Pattern #11 — Race Condition on Shared File¶
Category: Multi-Agent Governance Severity: High Affected frameworks: LangChain / CrewAI / AutoGen / LangGraph / Custom Average debugging time if undetected: 3 to 20 days (the bug is intermittent — it only occurs when two agents write "at the same moment", which can be rare)
1. Observable Symptoms¶
Data disappears from the config file or the state store. A counter that should read 10 reads 7. A JSON file contains corrupted or truncated data. One agent's logs show it wrote a value, but the file contains a different value — the one written by another agent a few milliseconds later.

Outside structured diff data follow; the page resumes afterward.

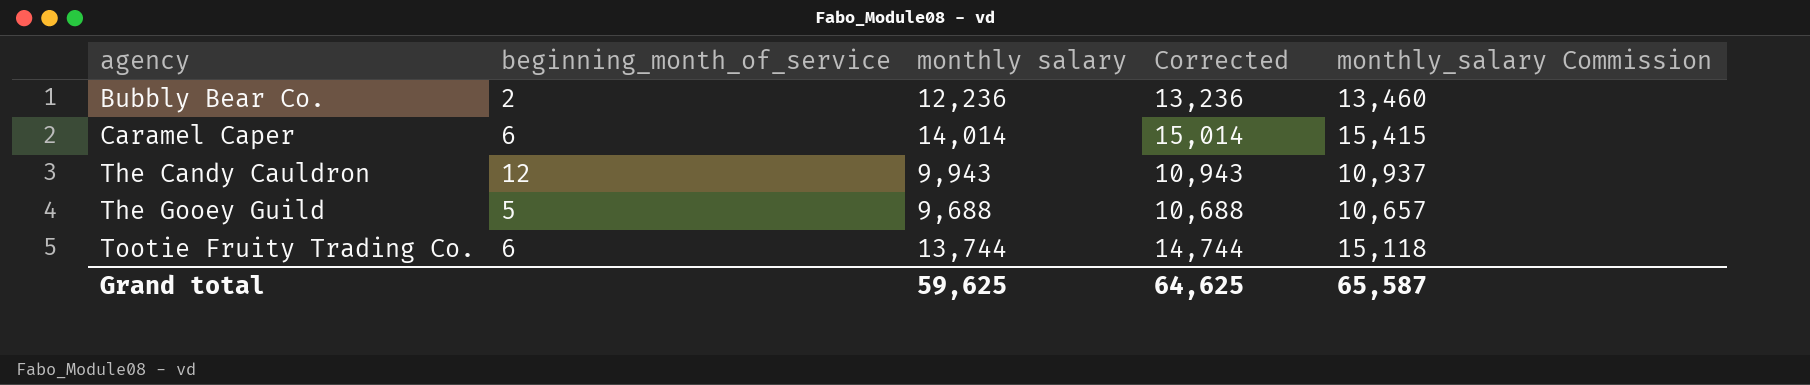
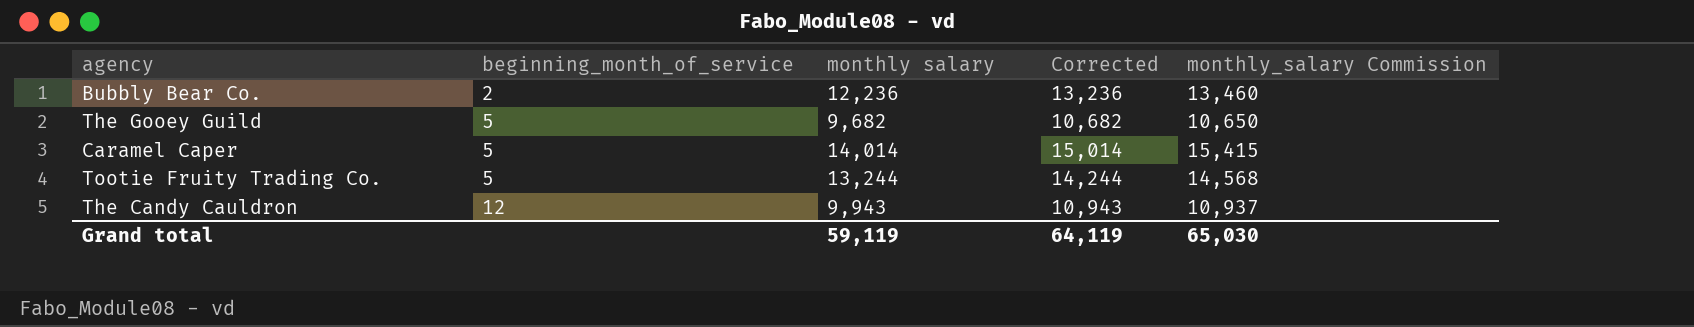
row order: agency ascending -> beginning_month_of_service ascending
The Gooey Guild | monthly salary: 9,688 -> 9,682
The Gooey Guild | Corrected: 10,688 -> 10,682
The Gooey Guild | monthly_salary Commission: 10,657 -> 10,650
Caramel Caper | beginning_month_of_service: 6 -> 5
Tootie Fruity Trading Co. | beginning_month_of_service: 6 -> 5
Tootie Fruity Trading Co. | monthly salary: 13,744 -> 13,244
Tootie Fruity Trading Co. | Corrected: 14,744 -> 14,244
Tootie Fruity Trading Co. | monthly_salary Commission: 15,118 -> 14,568
Grand total | monthly salary: 59,625 -> 59,119
Grand total | Corrected: 64,625 -> 64,119
Grand total | monthly_salary Commission: 65,587 -> 65,030

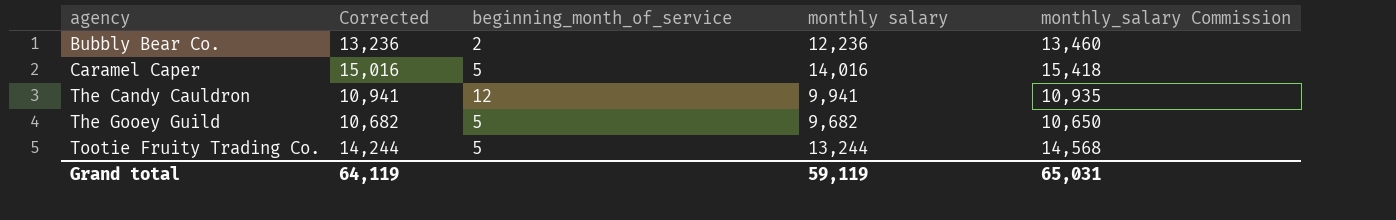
row order: beginning_month_of_service ascending -> agency ascending
column Corrected | position: 4 -> 2
Caramel Caper | Corrected: 15,014 -> 15,016
Caramel Caper | monthly salary: 14,014 -> 14,016
Caramel Caper | monthly_salary Commission: 15,415 -> 15,418
The Candy Cauldron | Corrected: 10,943 -> 10,941
The Candy Cauldron | monthly salary: 9,943 -> 9,941
The Candy Cauldron | monthly_salary Commission: 10,937 -> 10,935
Grand total | monthly_salary Commission: 65,030 -> 65,031

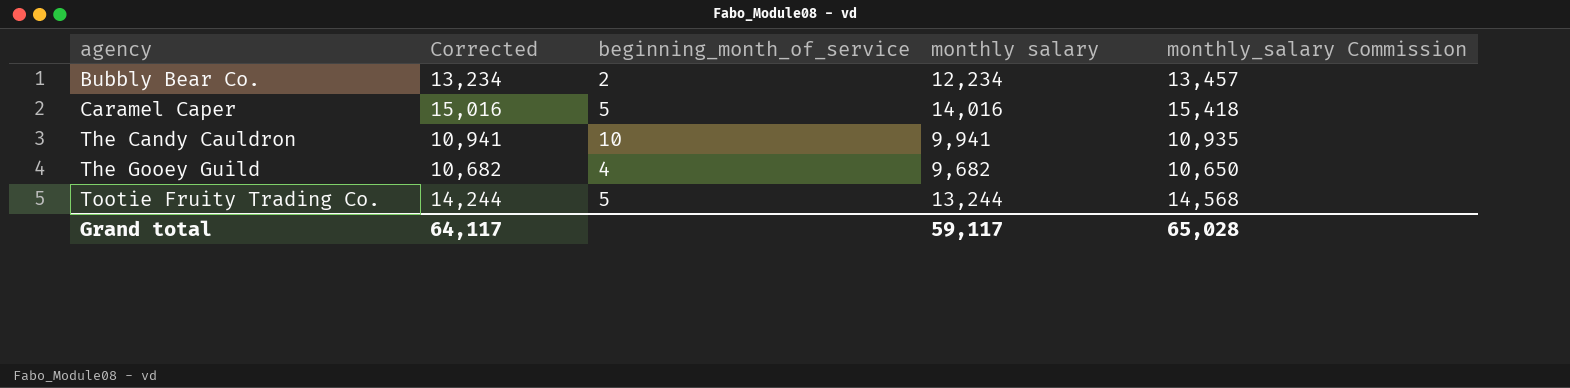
Bubbly Bear Co. | Corrected: 13,236 -> 13,234
Bubbly Bear Co. | monthly salary: 12,236 -> 12,234
Bubbly Bear Co. | monthly_salary Commission: 13,460 -> 13,457
The Candy Cauldron | beginning_month_of_service: 12 -> 10
The Gooey Guild | beginning_month_of_service: 5 -> 4
Grand total | Corrected: 64,119 -> 64,117
Grand total | monthly salary: 59,119 -> 59,117
Grand total | monthly_salary Commission: 65,031 -> 65,028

The most confusing symptom: the bug is intermittent. It only occurs when two agents write simultaneously, which depends on the exact scheduling timing. The system can run for hours without issue, then lose 3 updates in 5 minutes. Local tests (single-threaded) never reproduce the bug. It only appears in production under real concurrency.
Another common symptom in multi-agent systems: quota or budget counters are wrong. Two agents consume LLM tokens in parallel, each increments the usage counter, but one of the increments is lost. The counter reads "850/1000 tokens used" when the reality is "920/1000". The budget overruns without any alert.
2. Field Story (anonymized)¶
A multi-agent system had a usage.json file that tracked LLM API usage. Each agent read the file, incremented its counter, and rewrote the file. Four agents were running in parallel.
The team noticed that the LLM invoice was consistently 20–30% higher than what the tracker displayed. Auditing the logs revealed the problem:
Agent A: reads usage.json → {"total": 500}
Agent B: reads usage.json → {"total": 500} (same value, A has not written yet)
Agent A: writes usage.json → {"total": 510} (500 + 10)
Agent B: writes usage.json → {"total": 505} (500 + 5, overwrites A's 510)
→ 10 tokens from A are lost in the counter
Over a day with thousands of operations, the accumulated losses represented 30% of the total. The tracker read "7000 tokens used" while the actual invoice was 10,000.
3. Technical Root Cause¶
The bug is a classic race condition on a non-atomic read-modify-write. Two or more agents execute the following sequence in parallel, without any mutual exclusion mechanism:
1. Read: data = json.load(open("state.json"))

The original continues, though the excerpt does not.